%%

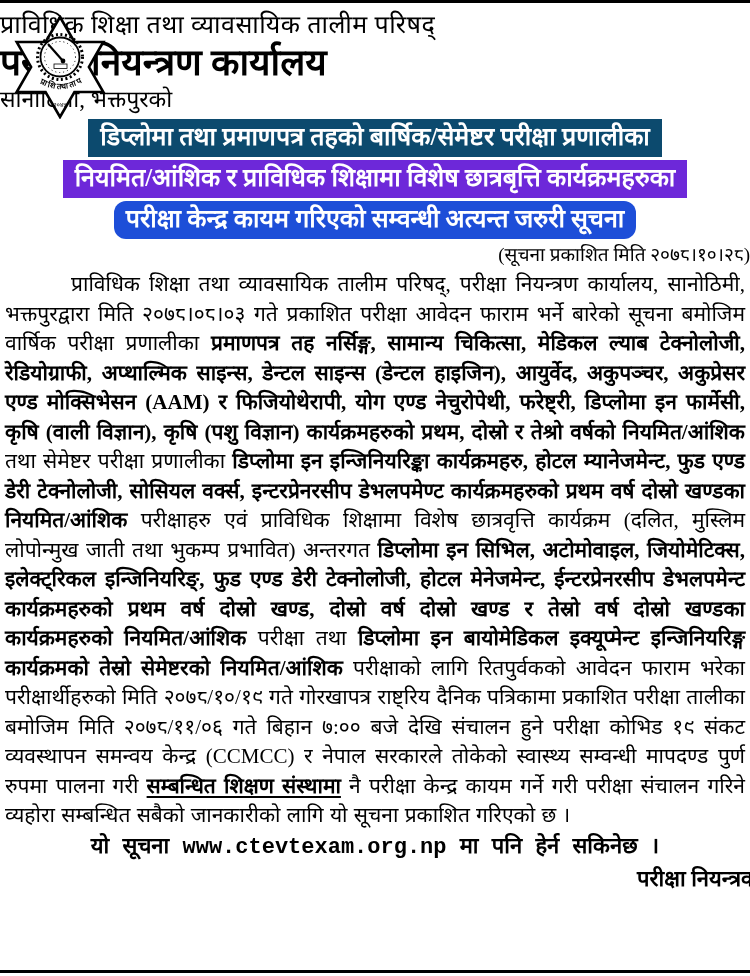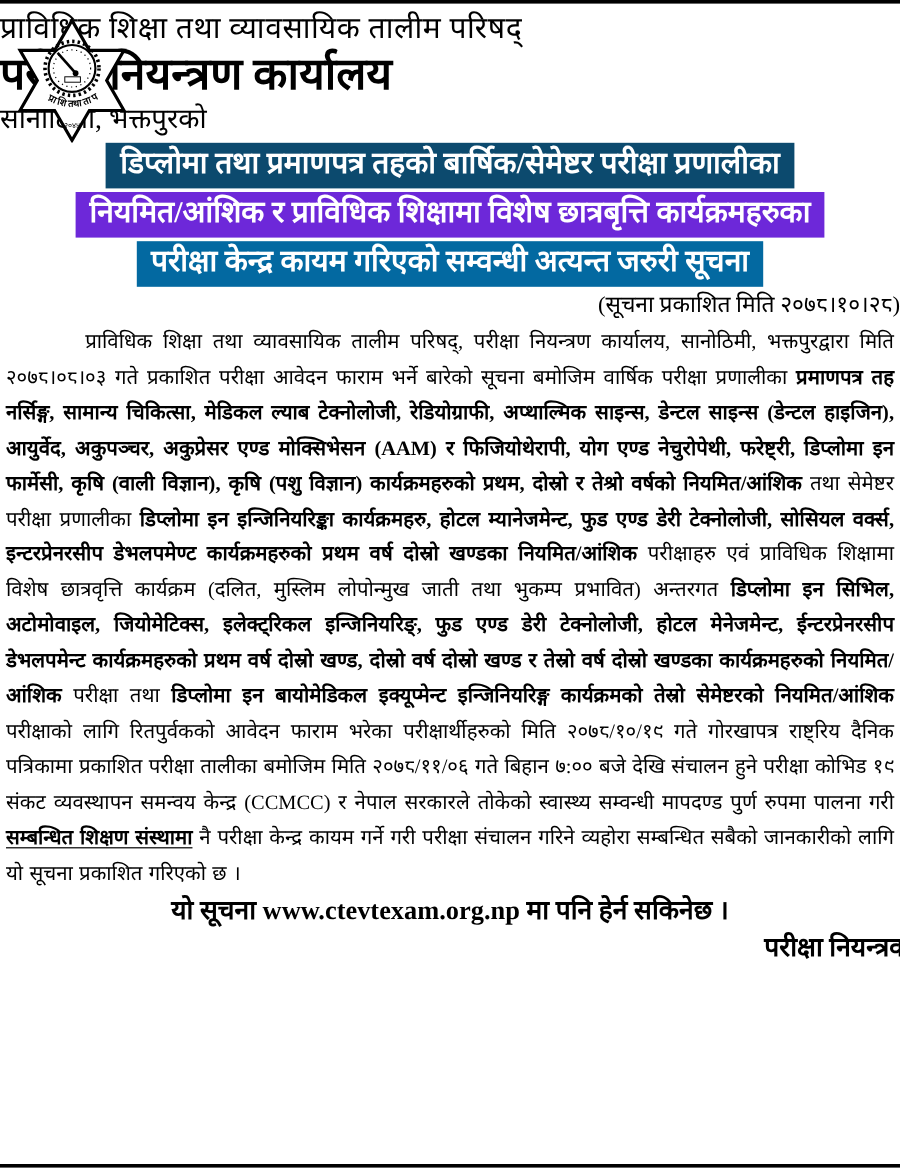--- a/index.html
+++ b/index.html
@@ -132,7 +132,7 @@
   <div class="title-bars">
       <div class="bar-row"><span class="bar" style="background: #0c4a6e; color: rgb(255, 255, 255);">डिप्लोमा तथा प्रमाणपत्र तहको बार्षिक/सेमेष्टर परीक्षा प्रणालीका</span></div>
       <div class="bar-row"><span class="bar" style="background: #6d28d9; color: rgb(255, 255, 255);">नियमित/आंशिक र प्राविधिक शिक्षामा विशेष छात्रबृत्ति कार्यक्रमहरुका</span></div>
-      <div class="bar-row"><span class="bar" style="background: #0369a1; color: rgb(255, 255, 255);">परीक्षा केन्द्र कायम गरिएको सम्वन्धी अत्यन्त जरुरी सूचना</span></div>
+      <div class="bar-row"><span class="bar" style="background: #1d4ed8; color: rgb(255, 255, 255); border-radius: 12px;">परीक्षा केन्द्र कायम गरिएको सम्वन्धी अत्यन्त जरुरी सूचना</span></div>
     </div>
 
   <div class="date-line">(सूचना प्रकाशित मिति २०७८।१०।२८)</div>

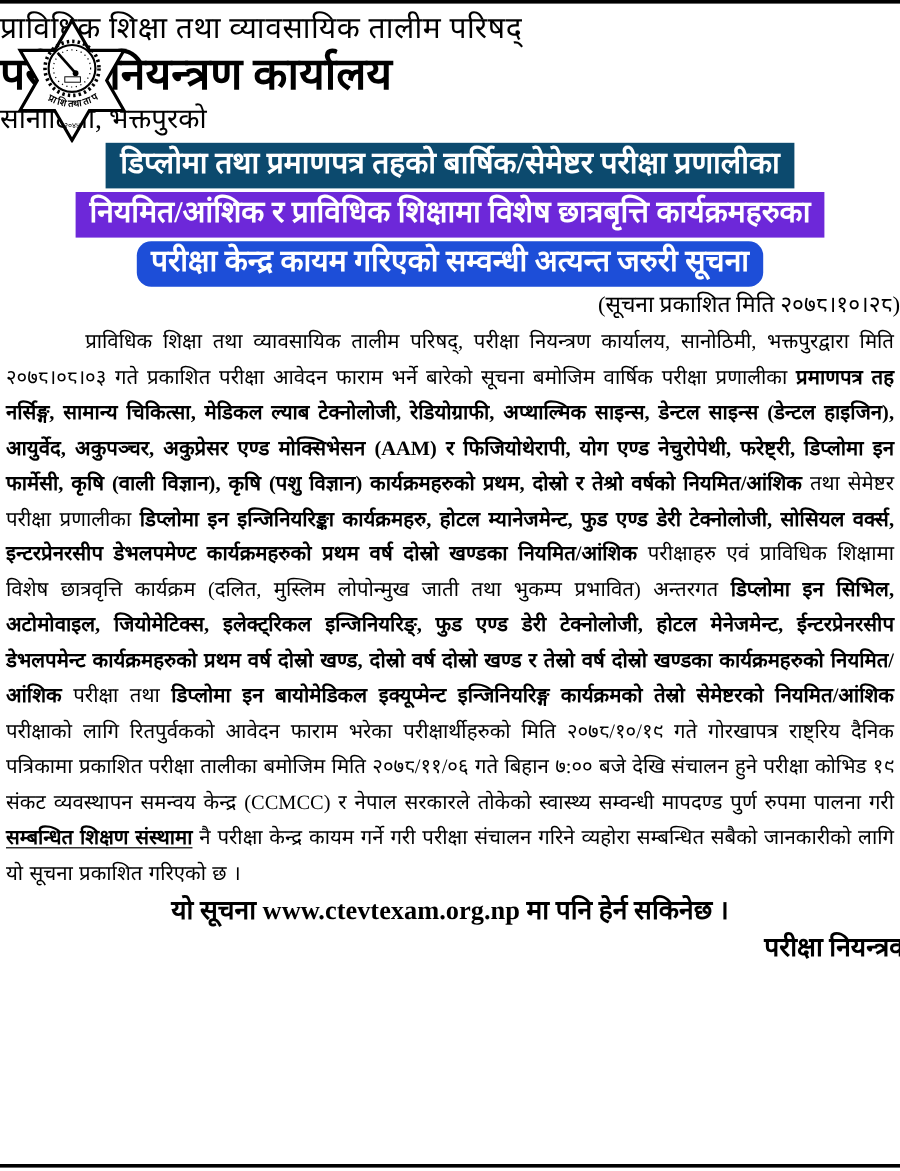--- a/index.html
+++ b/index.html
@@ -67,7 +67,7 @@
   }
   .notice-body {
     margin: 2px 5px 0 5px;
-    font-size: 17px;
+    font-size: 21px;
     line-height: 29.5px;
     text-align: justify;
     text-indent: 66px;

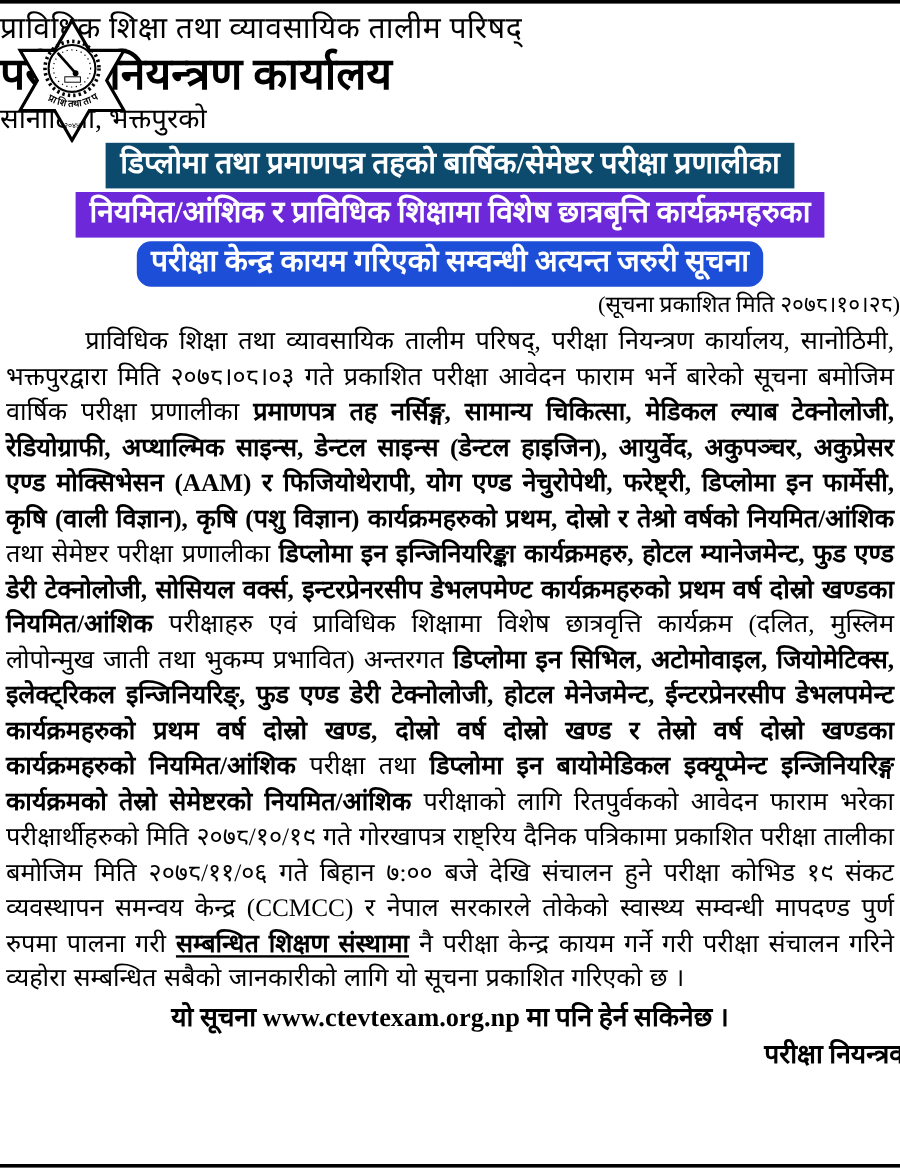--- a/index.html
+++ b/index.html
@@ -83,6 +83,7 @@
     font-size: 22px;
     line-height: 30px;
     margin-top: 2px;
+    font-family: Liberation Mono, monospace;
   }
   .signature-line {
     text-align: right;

%%

**EXERCISE**
Please copy the data above exactly; the pictures do not belong in the copy.

**EXERCISE RESPONSE**
--- a/index.html
+++ b/index.html
@@ -132,7 +132,7 @@
   <div class="title-bars">
       <div class="bar-row"><span class="bar" style="background: #0c4a6e; color: rgb(255, 255, 255);">डिप्लोमा तथा प्रमाणपत्र तहको बार्षिक/सेमेष्टर परीक्षा प्रणालीका</span></div>
       <div class="bar-row"><span class="bar" style="background: #6d28d9; color: rgb(255, 255, 255);">नियमित/आंशिक र प्राविधिक शिक्षामा विशेष छात्रबृत्ति कार्यक्रमहरुका</span></div>
-      <div class="bar-row"><span class="bar" style="background: #0369a1; color: rgb(255, 255, 255);">परीक्षा केन्द्र कायम गरिएको सम्वन्धी अत्यन्त जरुरी सूचना</span></div>
+      <div class="bar-row"><span class="bar" style="background: #1d4ed8; color: rgb(255, 255, 255); border-radius: 12px;">परीक्षा केन्द्र कायम गरिएको सम्वन्धी अत्यन्त जरुरी सूचना</span></div>
     </div>
 
   <div class="date-line">(सूचना प्रकाशित मिति २०७८।१०।२८)</div>

--- a/index.html
+++ b/index.html
@@ -67,7 +67,7 @@
   }
   .notice-body {
     margin: 2px 5px 0 5px;
-    font-size: 17px;
+    font-size: 21px;
     line-height: 29.5px;
     text-align: justify;
     text-indent: 66px;

--- a/index.html
+++ b/index.html
@@ -83,6 +83,7 @@
     font-size: 22px;
     line-height: 30px;
     margin-top: 2px;
+    font-family: Liberation Mono, monospace;
   }
   .signature-line {
     text-align: right;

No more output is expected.